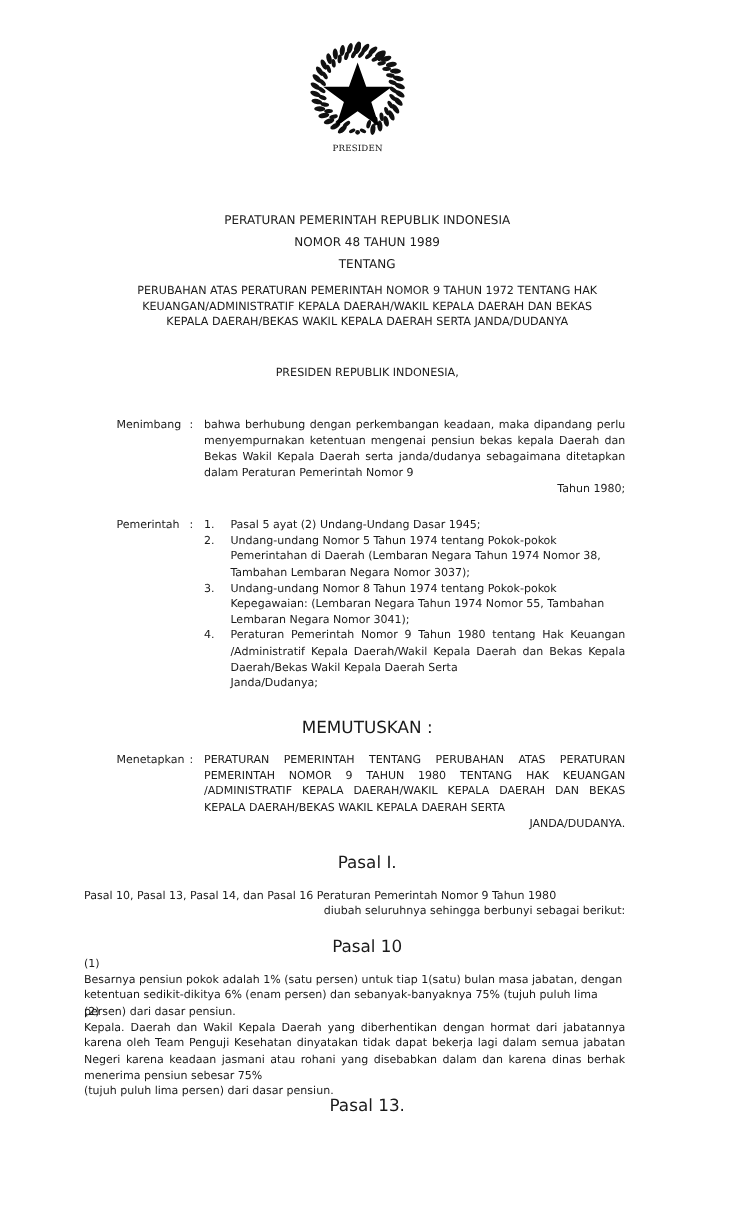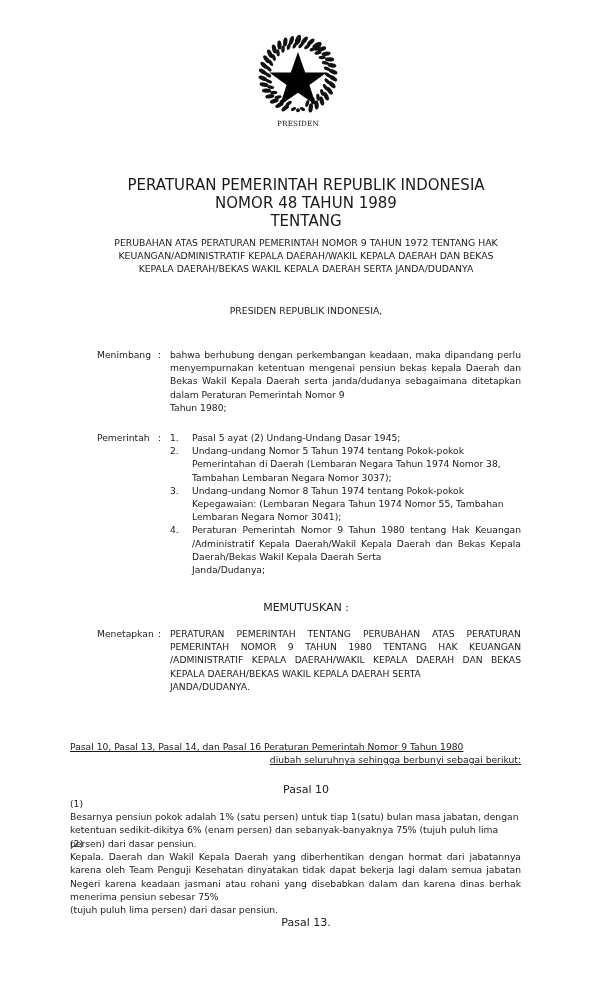--- a/index.html
+++ b/index.html
@@ -46,21 +46,21 @@
 
   
   .title-block {
     position: absolute;
     top: 176px;
     left: 56px;
     width: 500px;
     text-align: center;
   }
   .title-line {
-    font-size: 15px;
+    font-size: 10px;
     line-height: 18px;
     letter-spacing: 0.02px;
   }
   .title-sub {
     font-size: 9.3px;
     line-height: 13.2px;
     margin-top: 6px;
   }
 
   
@@ -97,21 +97,21 @@
   .row .content {
     position: absolute;
     left: 170px;
     top: 0;
     width: 351px;
     font-size: 9.2px;
     line-height: 13.2px;
     text-align: justify;
   }
   .row .content p { margin: 0; }
-  .row .content p:last-child { text-align: left; }
+  .row .content p:last-child { text-align: right; }
 
   
   .numlist { position: relative; }
   .numitem {
     position: relative;
     padding-left: 22px;
     margin: 0;
     text-align: justify;
   }
   .numitem > .num {
@@ -122,34 +122,34 @@
   .numitem > .txt { display: block; }
   .numitem > .txt > span { display: block; }
   .numitem > .txt > span:last-child { text-align: left; }
 
   
   .center-line {
     position: absolute;
     left: 56px;
     width: 500px;
     text-align: center;
-    font-size: 11px;
+    font-size: 14px;
     line-height: 13.2px;
   }
 
   
   .body-para {
     position: absolute;
     left: 70px;
     width: 451px;
     font-size: 9.2px;
     line-height: 13.2px;
     text-align: justify;
   }
-  .body-para p { margin: 0; text-decoration: underline; }
+  .body-para p { margin: 0; }
   .body-para p:last-child { text-align: right; }
 
   
   .clause {
     position: absolute;
     left: 70px;
     width: 451px;
     font-size: 9.2px;
     line-height: 13.2px;
   }
@@ -326,20 +326,21 @@
 
   <div class="row" style="top:627px;">
     <div class="label">Menetapkan</div>
     <div class="colon">:</div>
     <div class="content">
       <p>PERATURAN PEMERINTAH TENTANG PERUBAHAN ATAS PERATURAN PEMERINTAH NOMOR 9 TAHUN 1980 TENTANG HAK KEUANGAN /ADMINISTRATIF KEPALA DAERAH/WAKIL KEPALA DAERAH DAN BEKAS KEPALA DAERAH/BEKAS WAKIL KEPALA DAERAH SERTA</p>
       <p>JANDA/DUDANYA.</p>
     </div>
   </div>
 
+  <div class="center-line" style="top:713px;">Pasal I.</div>
 
   <div class="body-para" style="top:740px;">
     <p>Pasal 10, Pasal 13, Pasal 14, dan Pasal 16 Peraturan Pemerintah Nomor 9 Tahun 1980</p>
     <p>diubah seluruhnya sehingga berbunyi sebagai berikut:</p>
   </div>
 
   <div class="center-line" style="top:783px;">Pasal 10</div>
 
   <div class="clause" style="top:797px;">
     <span class="cnum">(1)</span>

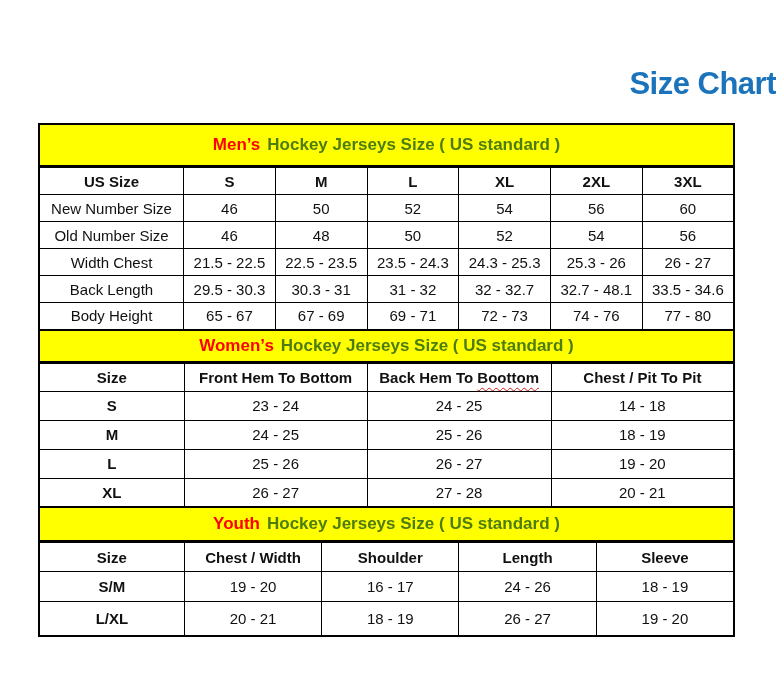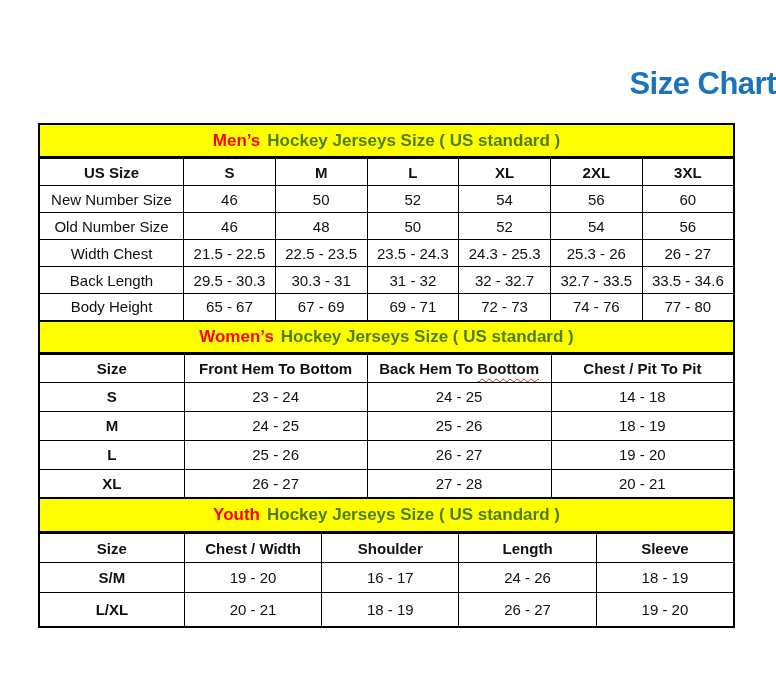--- a/index.html
+++ b/index.html
@@ -31,21 +31,21 @@
   .band {
     border: 2px solid #000;
     background: var(--band-yellow, #ffff00);
     display: flex;
     align-items: center;
     justify-content: center;
     font-weight: 700;
     font-size: 17px;
   }
   .band + table { border-top: none; }
-  .band-mens   { height: 35px; }
+  .band-mens   { height: 44px; }
   .band-womens { height: 32px; border-top: none; }
   .band-youth  { height: 34px; border-top: none; }
   .band-red   { color: var(--accent-red, #ff0000); }
   .band-black { color: #4d7c0f; margin-left: 7px; }
 
   table {
     width: 100%;
     border-collapse: collapse;
     table-layout: fixed;
     border: 2px solid #000;
@@ -141,21 +141,21 @@
             <td>24.3 - 25.3</td>
             <td>25.3 - 26</td>
             <td>26 - 27</td>
           </tr>
           <tr>
             <td>Back Length</td>
             <td>29.5 - 30.3</td>
             <td>30.3 - 31</td>
             <td>31 - 32</td>
             <td>32 - 32.7</td>
-            <td>32.7 - 33.5</td>
+            <td>32.7 - 48.1</td>
             <td>33.5 - 34.6</td>
           </tr>
           <tr>
             <td>Body Height</td>
             <td>65 - 67</td>
             <td>67 - 69</td>
             <td>69 - 71</td>
             <td>72 - 73</td>
             <td>74 - 76</td>
             <td>77 - 80</td>

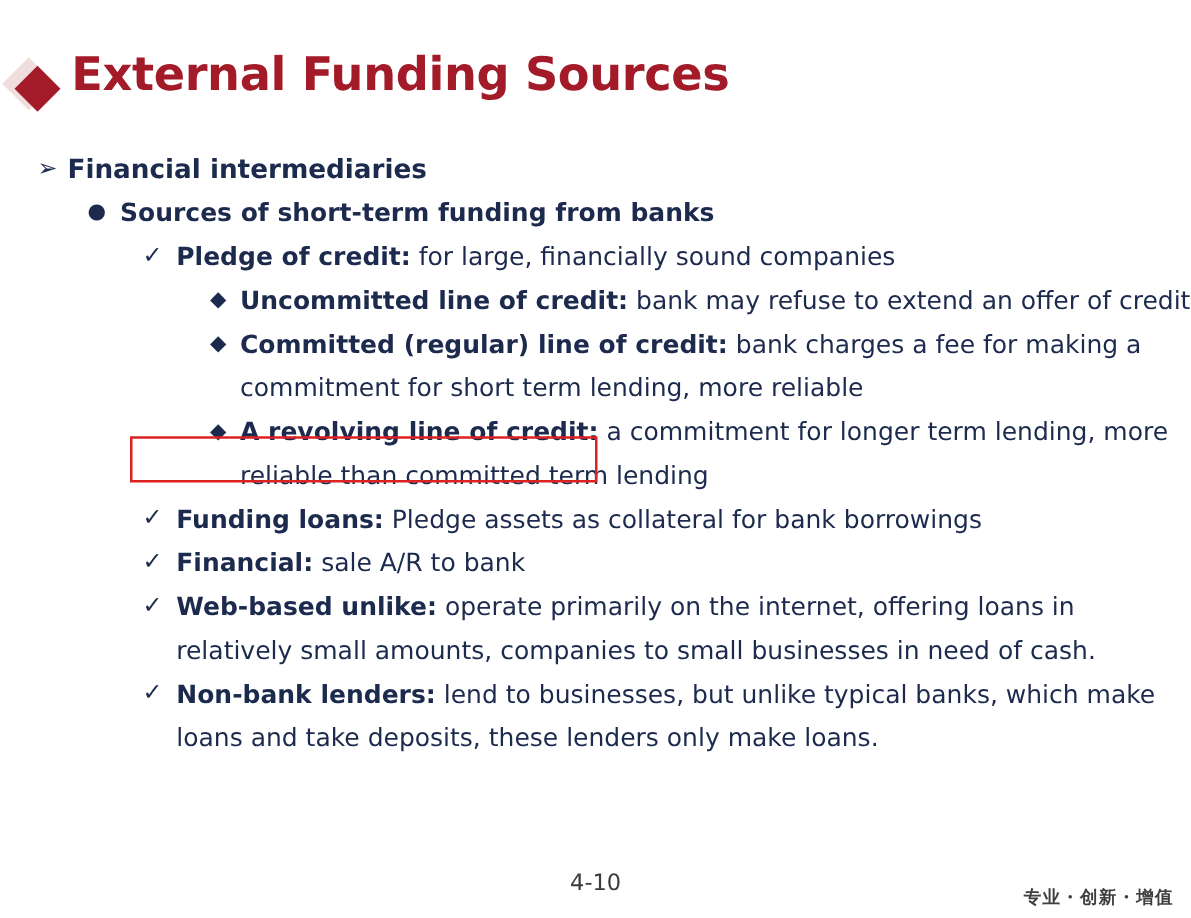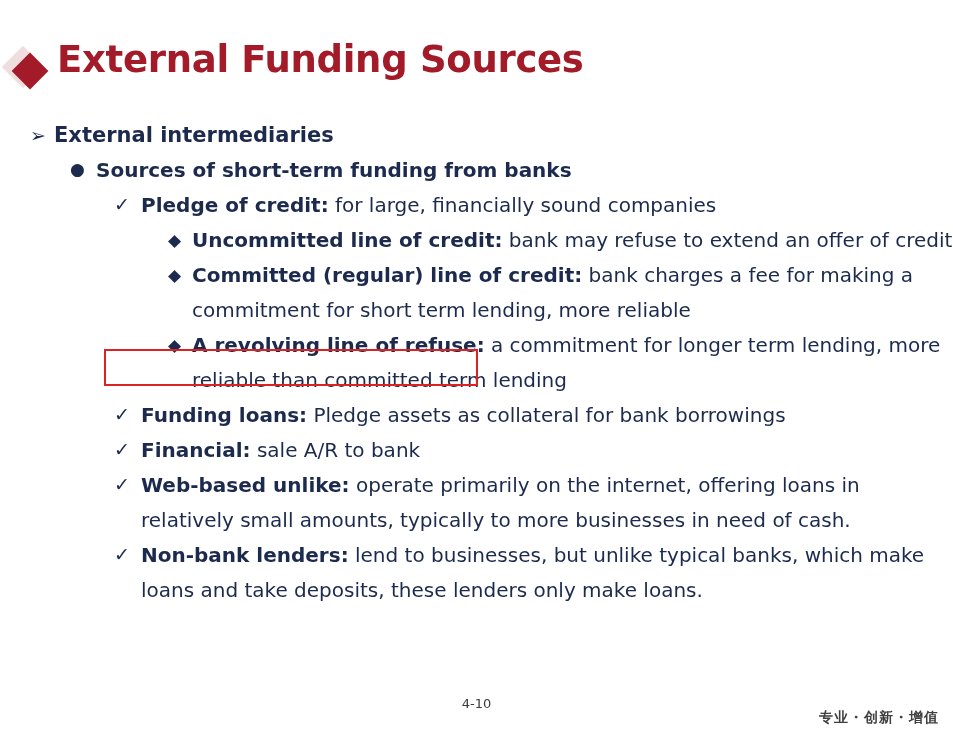--- a/index.html
+++ b/index.html
@@ -163,21 +163,21 @@
     box-sizing: border-box;
   }
 
   
   .page-number {
     position: absolute;
     left: 0;
     top: 696px;
     width: 953px;
     text-align: center;
-    font-size: 13px;
+    font-size: 18px;
     color: #3b3b3b;
     font-family: "DejaVu Sans", sans-serif;
   }
   .footer-tag {
     position: absolute;
     right: 14px;
     top: 709px;
     font-size: 14px;
     font-weight: bold;
     color: #404040;
@@ -192,53 +192,53 @@
   <div class="title-marker">
     <div class="sq"></div>
     <div class="dia"></div>
   </div>
   <div class="title-text">External Funding Sources</div>
 </div>
 
 <div class="content" id="outline-root">
     <div class="row lvl1">
       <span class="bullet">➢</span>
-      <span class="row-text"><b class="lead">External intermediaries</b><span class="rest"></span></span>
+      <span class="row-text"><b class="lead">Financial intermediaries</b><span class="rest"></span></span>
     </div>
     <div class="row lvl2">
       <span class="bullet">●</span>
       <span class="row-text"><b class="lead">Sources of short-term funding from banks</b><span class="rest"></span></span>
     </div>
     <div class="row lvl3">
       <span class="bullet">✓</span>
       <span class="row-text"><b class="lead">Pledge of credit:</b><span class="rest"> for large, financially sound companies</span></span>
     </div>
     <div class="row lvl4">
       <span class="bullet">◆</span>
       <span class="row-text"><b class="lead">Uncommitted line of credit:</b><span class="rest"> bank may refuse to extend an offer of credit</span></span>
     </div>
     <div class="row lvl4">
       <span class="bullet">◆</span>
       <span class="row-text"><b class="lead">Committed (regular) line of credit:</b><span class="rest"> bank charges a fee for making a commitment for short term lending, more reliable</span></span>
     </div>
     <div class="row lvl4">
       <span class="bullet">◆</span>
-      <span class="row-text"><b class="lead">A revolving line of refuse:</b><span class="rest"> a commitment for longer term lending, more reliable than committed term lending</span></span>
+      <span class="row-text"><b class="lead">A revolving line of credit:</b><span class="rest"> a commitment for longer term lending, more reliable than committed term lending</span></span>
     </div>
     <div class="row lvl3">
       <span class="bullet">✓</span>
       <span class="row-text"><b class="lead">Funding loans:</b><span class="rest"> Pledge assets as collateral for bank borrowings</span></span>
     </div>
     <div class="row lvl3">
       <span class="bullet">✓</span>
       <span class="row-text"><b class="lead">Financial:</b><span class="rest"> sale A/R to bank</span></span>
     </div>
     <div class="row lvl3">
       <span class="bullet">✓</span>
-      <span class="row-text"><b class="lead">Web-based unlike:</b><span class="rest"> operate primarily on the internet, offering loans in relatively small amounts, typically to more businesses in need of cash.</span></span>
+      <span class="row-text"><b class="lead">Web-based unlike:</b><span class="rest"> operate primarily on the internet, offering loans in relatively small amounts, companies to small businesses in need of cash.</span></span>
     </div>
     <div class="row lvl3">
       <span class="bullet">✓</span>
       <span class="row-text"><b class="lead">Non-bank lenders:</b><span class="rest"> lend to businesses, but unlike typical banks, which make loans and take deposits, these lenders only make loans.</span></span>
     </div>
   </div>
 
 <div class="page-number">4-10</div>
 <div class="footer-tag">专业・创新・增值</div>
= = = =
Task requirements: An exact copy of all the lines above is required, with the pictures removed.

Written response:
--- a/index.html
+++ b/index.html
@@ -46,21 +46,21 @@
 
   
   .title-block {
     position: absolute;
     top: 176px;
     left: 56px;
     width: 500px;
     text-align: center;
   }
   .title-line {
-    font-size: 15px;
+    font-size: 10px;
     line-height: 18px;
     letter-spacing: 0.02px;
   }
   .title-sub {
     font-size: 9.3px;
     line-height: 13.2px;
     margin-top: 6px;
   }
 
   
@@ -97,21 +97,21 @@
   .row .content {
     position: absolute;
     left: 170px;
     top: 0;
     width: 351px;
     font-size: 9.2px;
     line-height: 13.2px;
     text-align: justify;
   }
   .row .content p { margin: 0; }
-  .row .content p:last-child { text-align: left; }
+  .row .content p:last-child { text-align: right; }
 
   
   .numlist { position: relative; }
   .numitem {
     position: relative;
     padding-left: 22px;
     margin: 0;
     text-align: justify;
   }
   .numitem > .num {
@@ -122,34 +122,34 @@
   .numitem > .txt { display: block; }
   .numitem > .txt > span { display: block; }
   .numitem > .txt > span:last-child { text-align: left; }
 
   
   .center-line {
     position: absolute;
     left: 56px;
     width: 500px;
     text-align: center;
-    font-size: 11px;
+    font-size: 14px;
     line-height: 13.2px;
   }
 
   
   .body-para {
     position: absolute;
     left: 70px;
     width: 451px;
     font-size: 9.2px;
     line-height: 13.2px;
     text-align: justify;
   }
-  .body-para p { margin: 0; text-decoration: underline; }
+  .body-para p { margin: 0; }
   .body-para p:last-child { text-align: right; }
 
   
   .clause {
     position: absolute;
     left: 70px;
     width: 451px;
     font-size: 9.2px;
     line-height: 13.2px;
   }
@@ -326,20 +326,21 @@
 
   <div class="row" style="top:627px;">
     <div class="label">Menetapkan</div>
     <div class="colon">:</div>
     <div class="content">
       <p>PERATURAN PEMERINTAH TENTANG PERUBAHAN ATAS PERATURAN PEMERINTAH NOMOR 9 TAHUN 1980 TENTANG HAK KEUANGAN /ADMINISTRATIF KEPALA DAERAH/WAKIL KEPALA DAERAH DAN BEKAS KEPALA DAERAH/BEKAS WAKIL KEPALA DAERAH SERTA</p>
       <p>JANDA/DUDANYA.</p>
     </div>
   </div>
 
+  <div class="center-line" style="top:713px;">Pasal I.</div>
 
   <div class="body-para" style="top:740px;">
     <p>Pasal 10, Pasal 13, Pasal 14, dan Pasal 16 Peraturan Pemerintah Nomor 9 Tahun 1980</p>
     <p>diubah seluruhnya sehingga berbunyi sebagai berikut:</p>
   </div>
 
   <div class="center-line" style="top:783px;">Pasal 10</div>
 
   <div class="clause" style="top:797px;">
     <span class="cnum">(1)</span>

--- a/index.html
+++ b/index.html
@@ -31,21 +31,21 @@
   .band {
     border: 2px solid #000;
     background: var(--band-yellow, #ffff00);
     display: flex;
     align-items: center;
     justify-content: center;
     font-weight: 700;
     font-size: 17px;
   }
   .band + table { border-top: none; }
-  .band-mens   { height: 35px; }
+  .band-mens   { height: 44px; }
   .band-womens { height: 32px; border-top: none; }
   .band-youth  { height: 34px; border-top: none; }
   .band-red   { color: var(--accent-red, #ff0000); }
   .band-black { color: #4d7c0f; margin-left: 7px; }
 
   table {
     width: 100%;
     border-collapse: collapse;
     table-layout: fixed;
     border: 2px solid #000;
@@ -141,21 +141,21 @@
             <td>24.3 - 25.3</td>
             <td>25.3 - 26</td>
             <td>26 - 27</td>
           </tr>
           <tr>
             <td>Back Length</td>
             <td>29.5 - 30.3</td>
             <td>30.3 - 31</td>
             <td>31 - 32</td>
             <td>32 - 32.7</td>
-            <td>32.7 - 33.5</td>
+            <td>32.7 - 48.1</td>
             <td>33.5 - 34.6</td>
           </tr>
           <tr>
             <td>Body Height</td>
             <td>65 - 67</td>
             <td>67 - 69</td>
             <td>69 - 71</td>
             <td>72 - 73</td>
             <td>74 - 76</td>
             <td>77 - 80</td>

--- a/index.html
+++ b/index.html
@@ -163,21 +163,21 @@
     box-sizing: border-box;
   }
 
   
   .page-number {
     position: absolute;
     left: 0;
     top: 696px;
     width: 953px;
     text-align: center;
-    font-size: 13px;
+    font-size: 18px;
     color: #3b3b3b;
     font-family: "DejaVu Sans", sans-serif;
   }
   .footer-tag {
     position: absolute;
     right: 14px;
     top: 709px;
     font-size: 14px;
     font-weight: bold;
     color: #404040;
@@ -192,53 +192,53 @@
   <div class="title-marker">
     <div class="sq"></div>
     <div class="dia"></div>
   </div>
   <div class="title-text">External Funding Sources</div>
 </div>
 
 <div class="content" id="outline-root">
     <div class="row lvl1">
       <span class="bullet">➢</span>
-      <span class="row-text"><b class="lead">External intermediaries</b><span class="rest"></span></span>
+      <span class="row-text"><b class="lead">Financial intermediaries</b><span class="rest"></span></span>
     </div>
     <div class="row lvl2">
       <span class="bullet">●</span>
       <span class="row-text"><b class="lead">Sources of short-term funding from banks</b><span class="rest"></span></span>
     </div>
     <div class="row lvl3">
       <span class="bullet">✓</span>
       <span class="row-text"><b class="lead">Pledge of credit:</b><span class="rest"> for large, financially sound companies</span></span>
     </div>
     <div class="row lvl4">
       <span class="bullet">◆</span>
       <span class="row-text"><b class="lead">Uncommitted line of credit:</b><span class="rest"> bank may refuse to extend an offer of credit</span></span>
     </div>
     <div class="row lvl4">
       <span class="bullet">◆</span>
       <span class="row-text"><b class="lead">Committed (regular) line of credit:</b><span class="rest"> bank charges a fee for making a commitment for short term lending, more reliable</span></span>
     </div>
     <div class="row lvl4">
       <span class="bullet">◆</span>
-      <span class="row-text"><b class="lead">A revolving line of refuse:</b><span class="rest"> a commitment for longer term lending, more reliable than committed term lending</span></span>
+      <span class="row-text"><b class="lead">A revolving line of credit:</b><span class="rest"> a commitment for longer term lending, more reliable than committed term lending</span></span>
     </div>
     <div class="row lvl3">
       <span class="bullet">✓</span>
       <span class="row-text"><b class="lead">Funding loans:</b><span class="rest"> Pledge assets as collateral for bank borrowings</span></span>
     </div>
     <div class="row lvl3">
       <span class="bullet">✓</span>
       <span class="row-text"><b class="lead">Financial:</b><span class="rest"> sale A/R to bank</span></span>
     </div>
     <div class="row lvl3">
       <span class="bullet">✓</span>
-      <span class="row-text"><b class="lead">Web-based unlike:</b><span class="rest"> operate primarily on the internet, offering loans in relatively small amounts, typically to more businesses in need of cash.</span></span>
+      <span class="row-text"><b class="lead">Web-based unlike:</b><span class="rest"> operate primarily on the internet, offering loans in relatively small amounts, companies to small businesses in need of cash.</span></span>
     </div>
     <div class="row lvl3">
       <span class="bullet">✓</span>
       <span class="row-text"><b class="lead">Non-bank lenders:</b><span class="rest"> lend to businesses, but unlike typical banks, which make loans and take deposits, these lenders only make loans.</span></span>
     </div>
   </div>
 
 <div class="page-number">4-10</div>
 <div class="footer-tag">专业・创新・增值</div>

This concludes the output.